One of the biggest obstacles to business activity – and to foreign direct investment – is the delay that companies encounter in resolving disputes and collecting debts. Marta CartabiaMinister of Justice in the previous government of Mario Draghi, introduced procedural changes and a digitalization program, and hired about 8,500 junior lawyers as court clerks. The time it takes to resolve a civil case has been reduced by almost 20%. Delays have been reduced by more than a third.
The current Government has adhered to those changes, but its own contribution to streamlining not only the courts, but also the use of the generosity of the UE, is controversial. A bill presented to Parliament would abolish the crime of abuse of power. One of its objectives is laudable: ending the reluctance of officials to sign projects for fear of inadvertently falling into illegality, for example, awarding a contract to a company that later turns out to be a mafia front. But in a country permeated by the influence of organized crime, the bill has sparked protests from lawyers and NGOs. It has also attracted criticism from Brussels.
Liberalization of the economy is also problematic. It’s nothing new. All Italian conservative governments of the last 30 years have resisted challenging vested interests that would be harmed by deregulation. The League, in particular, has fought tooth and nail to protect small, often family-owned Italian businesses from competition. But in the case of the Government of Melonsthere is a new element: his own party is inspired by a protectionist, corporatist, statist economic philosophy and criticism of the free market.
Ministers have repeatedly intervened, or attempted to intervene, in the functioning of markets. They have tried to limit price increases on some air routes and apply an extraordinary tax to banks’ extraordinary profits due to inflation. They also plan to skew corporate governance in ways that diminish the influence of foreign direct investors. Privatization is not planned, although Melons He insisted on January 22 that the Treasury could raise €20 billion over three years through partial privatizations that would not jeopardize state control. Nor has there been any serious movement towards realizing the State’s vast real estate assets.
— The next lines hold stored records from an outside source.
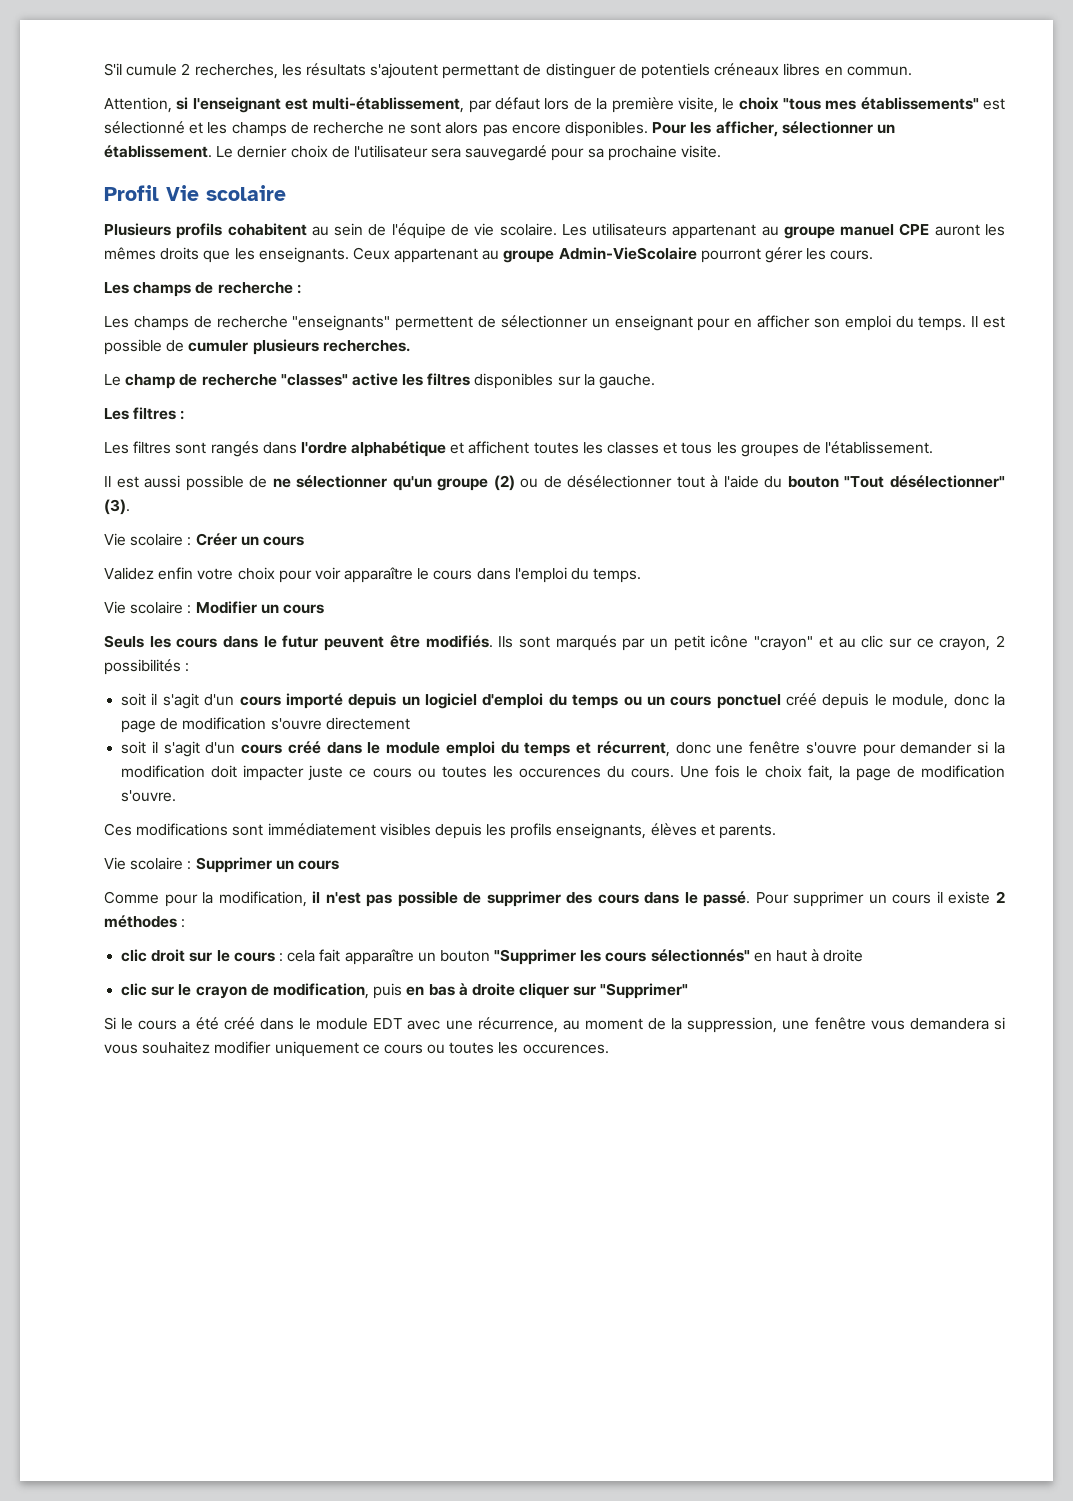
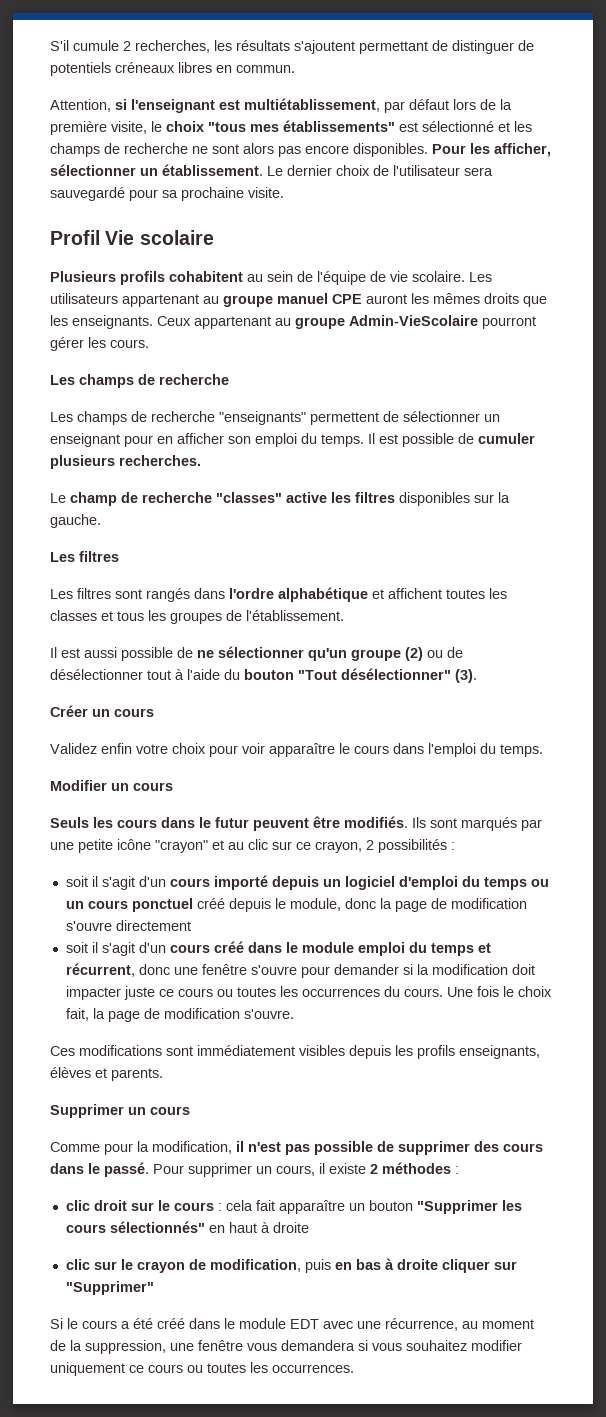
[312,97,465,113] multi-établissement, -> [244,98,380,112] multiétablissement,
[296,284,301,294] : -> (229, 379) none
[180,410,185,420] : -> (119, 556) none
[104,533,192,546] Vie scolaire : -> (477, 676) none
[104,601,192,614] Vie scolaire : -> (543, 750) none
[650,635,705,651] un petit -> [50,839,113,853] une petite
[518,768,601,778] occurences -> [301,988,380,997] occurrences
[104,857,192,870] Vie scolaire : -> (163, 1074) none
[892,894,932,904] cours -> [276,1165,315,1176] cours,
[522,1044,609,1054] occurences. -> [272,1364,354,1373] occurrences.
All of this raises the question of how the Government, which approved an expansive budget for 2024, intends to reduce – or at least contain – its gross debt, which is around 140% of GDP. This week, the OECD warned that Italy would have to cut spending, raise taxes, or both.
Of all the European countries, Italia is, for once, one of the least worrying. But the biggest challenges for his government lie in the future. He has to find a way stop unauthorized immigration if he wants to appease his voters, and spend the recovery money faster if he wants to appease Brussels. But above all, it needs a growth strategy that is not limited to injecting EU money into the economy. “If we cannot raise the growth rate,” he warns Francesco Giavazziwho was economic advisor to Draghi“We will have problems”.